But with the rise of social media, this privacy issue has been taken to a whole new level. From putting details online that anyone can read, to marketing data being sent to third parties as a cheap means of gathering what would have once been expensive information to buy, you are exposed. Anyone who has a Facebook, Twitter, Google+ or similar profile has opened themselves up to scrutiny by sources you might have never imagined.

Even the government and police forces monitor social media activity. For example, Paul Chambers was arrested and convicted in 2010 for making a joke on Twitter about blowing up an airport. Which is a common occurrence around the world, these days.

While it is never a good idea to post such things online, even those with more sense might not be aware of how much of their information is easily viewable by the anonymous visitors on the web. Luckily, there are a few things you can do to give yourself some coverage.

Limit Your Personal Info – I have come across people who actually post their mobile phone number, address, place of work and more right there on their profile. This always blows my mind. Restrain yourself when providing information.

Make Sure Your Profile Is Private – With some sites this just takes a single click in the account settings to do. But Facebook in particular is much more complicated. Take some time to go through all of your settings and account info to manually select what features are on, and who can see what.

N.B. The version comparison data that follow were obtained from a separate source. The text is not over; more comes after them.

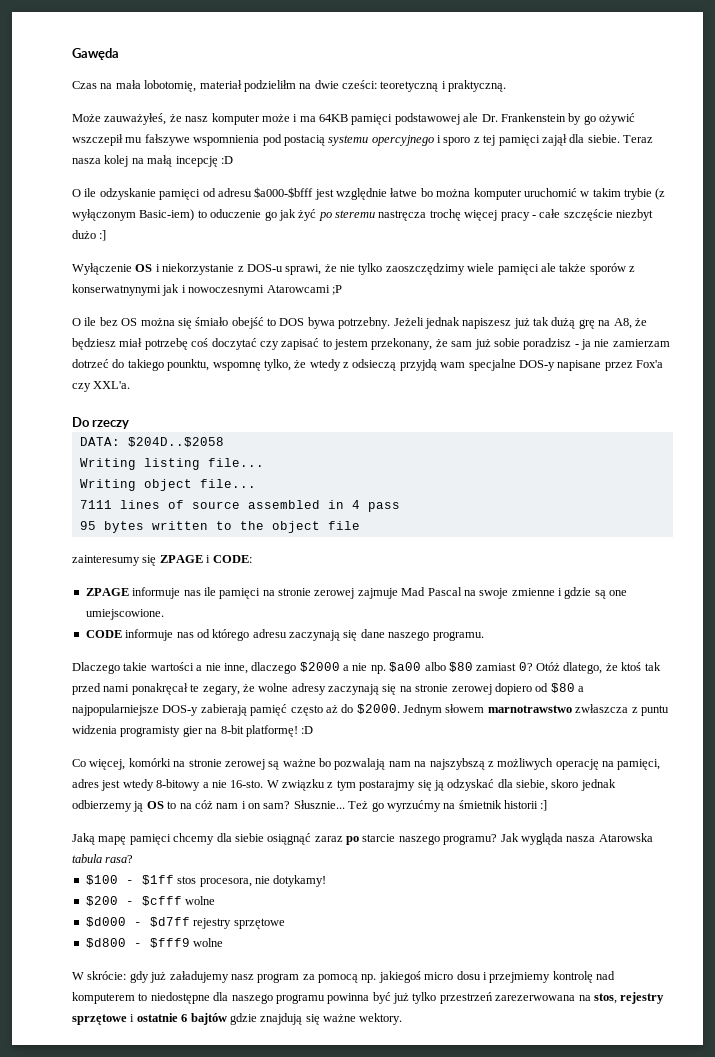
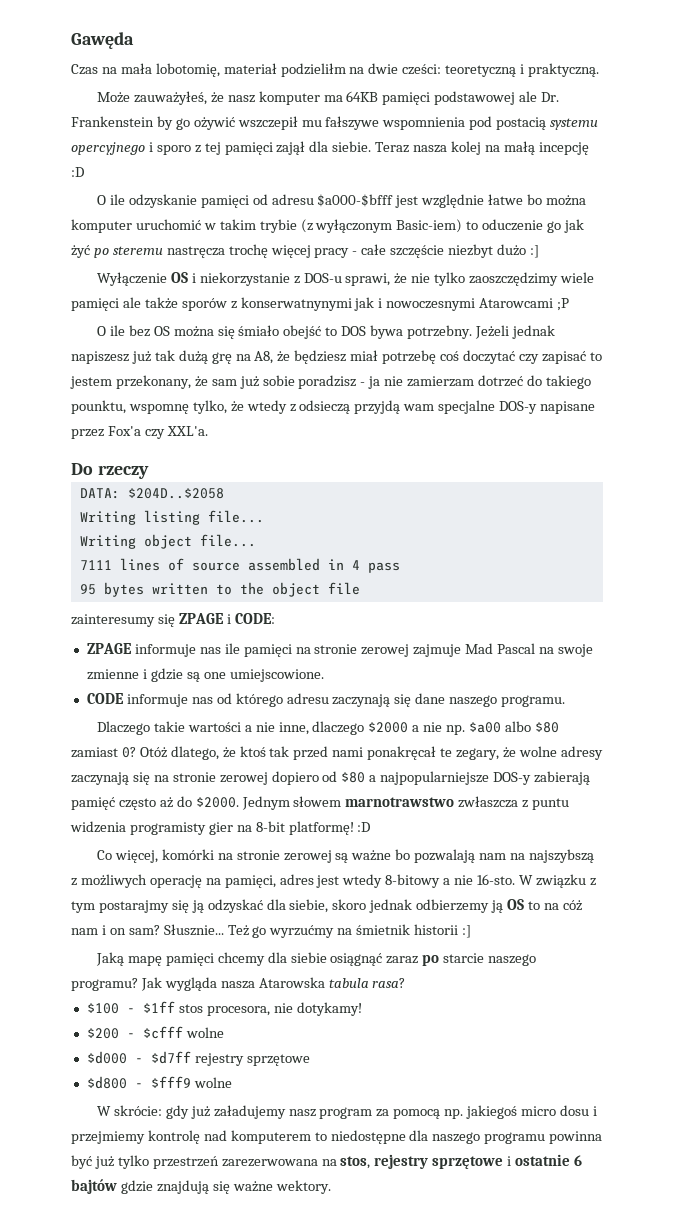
[261,114,298,122] może i -> (320, 98) none

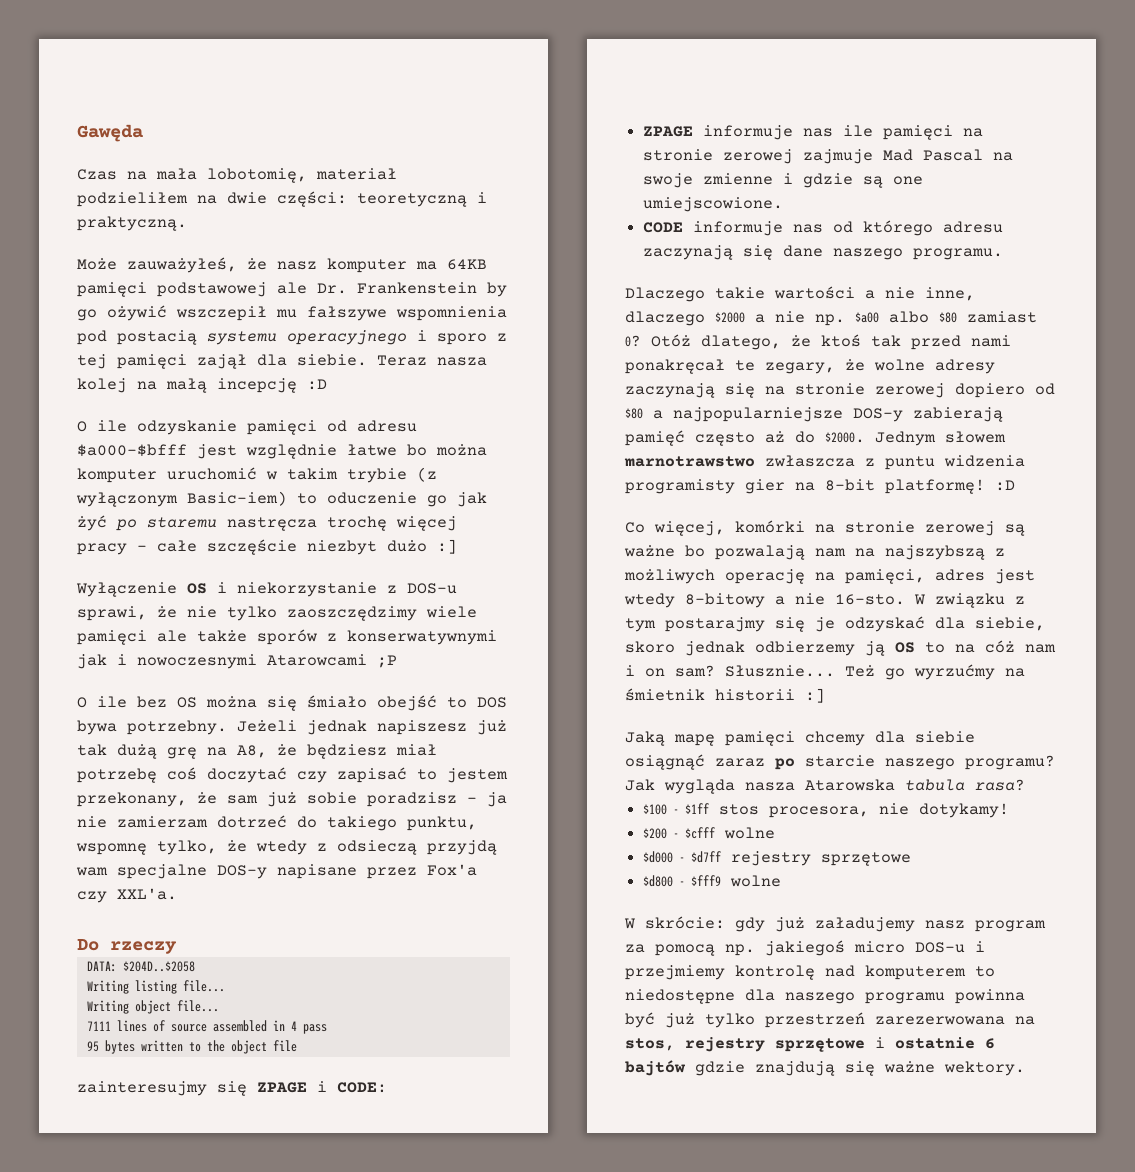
[280,63,346,77] podzieliłm -> [77,192,188,207] podzieliłem
[402,64,442,75] cześci: -> [277,191,347,207] części:
[71,142,145,155] opercyjnego -> [287,330,407,345] operacyjnego
[112,246,163,255] steremu -> [147,517,217,528] staremu
[240,297,352,311] konserwatnynymi -> [347,630,497,645] konserwatywnymi
[71,400,126,414] pounktu, -> [407,816,477,831] punktu,
[71,614,155,627] zainteresumy -> [77,1081,207,1096] zainteresujmy
[191,900,204,913] ją -> [815,617,835,632] je
[559,1105,589,1116] dosu -> [915,942,965,953] DOS-u

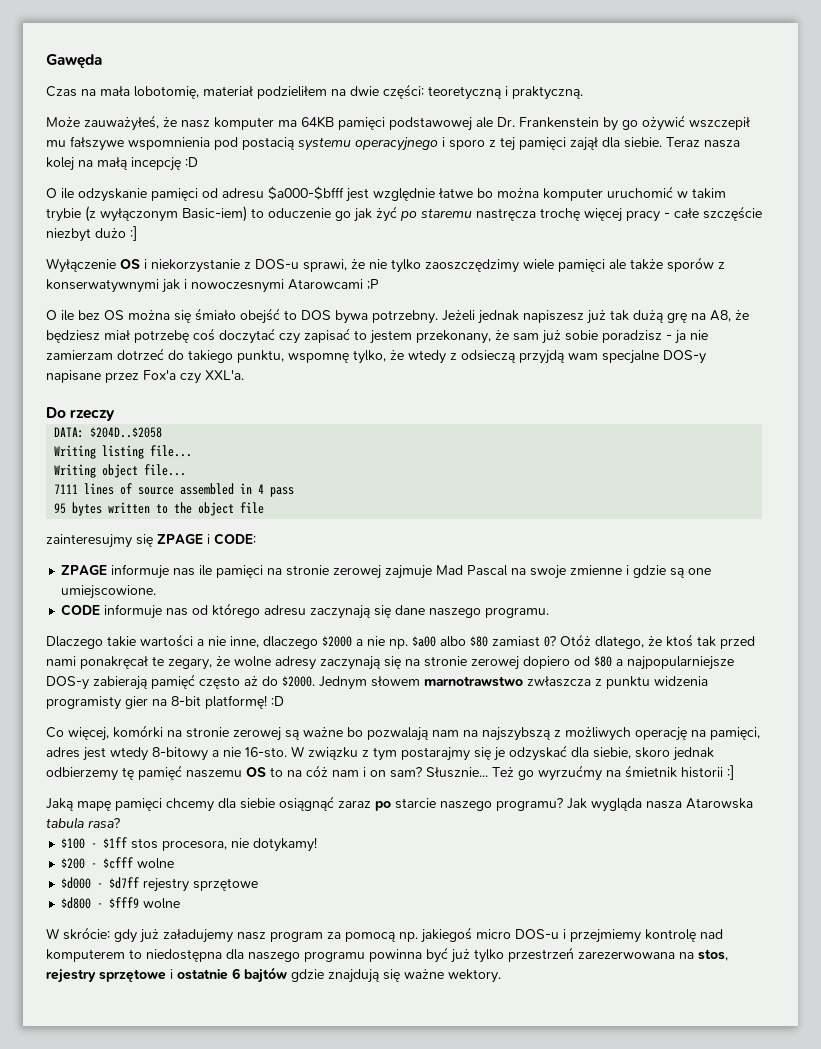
[885,456,935,470] puntu -> [606,676,650,689] punktu
[865,641,885,656] ją -> [122,765,242,780] tę pamięć naszemu
[625,989,735,1004] niedostępne -> [146,949,222,962] niedostępna

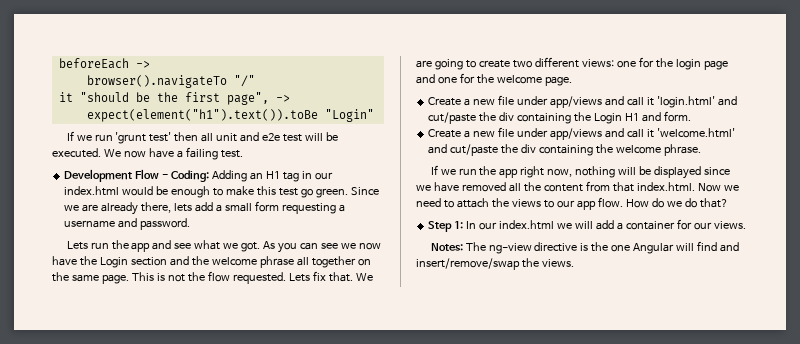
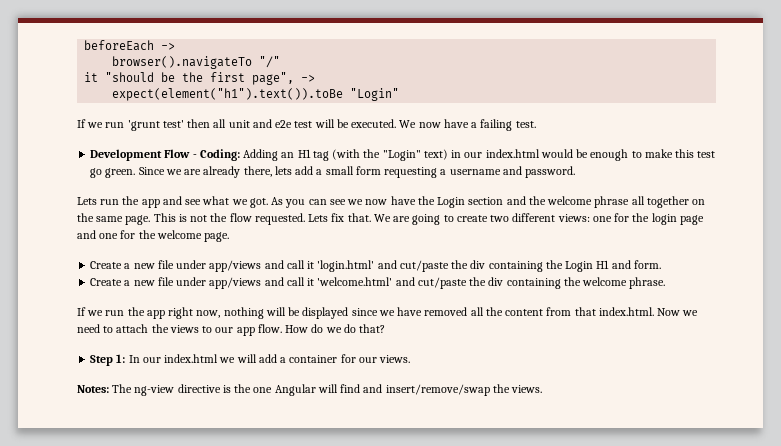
(299, 177) none -> [332,149,448,161] (with the "Login" text)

Use HTTPS – This is a secure protocol that helps protect your information from third parties. You simply add the ‘s’ into the URL, and it will work on compatible pages. Keeps in mind that most Facebook apps don’t work on HTTPS.

Conclusion
Social media is great, and it is a major communications invention that has changed the way we speak on a global scale. But there are privacy issues that have not caught up to the technology. It is up to you to protect yourself and your family, so keep an eye on how you use such sites.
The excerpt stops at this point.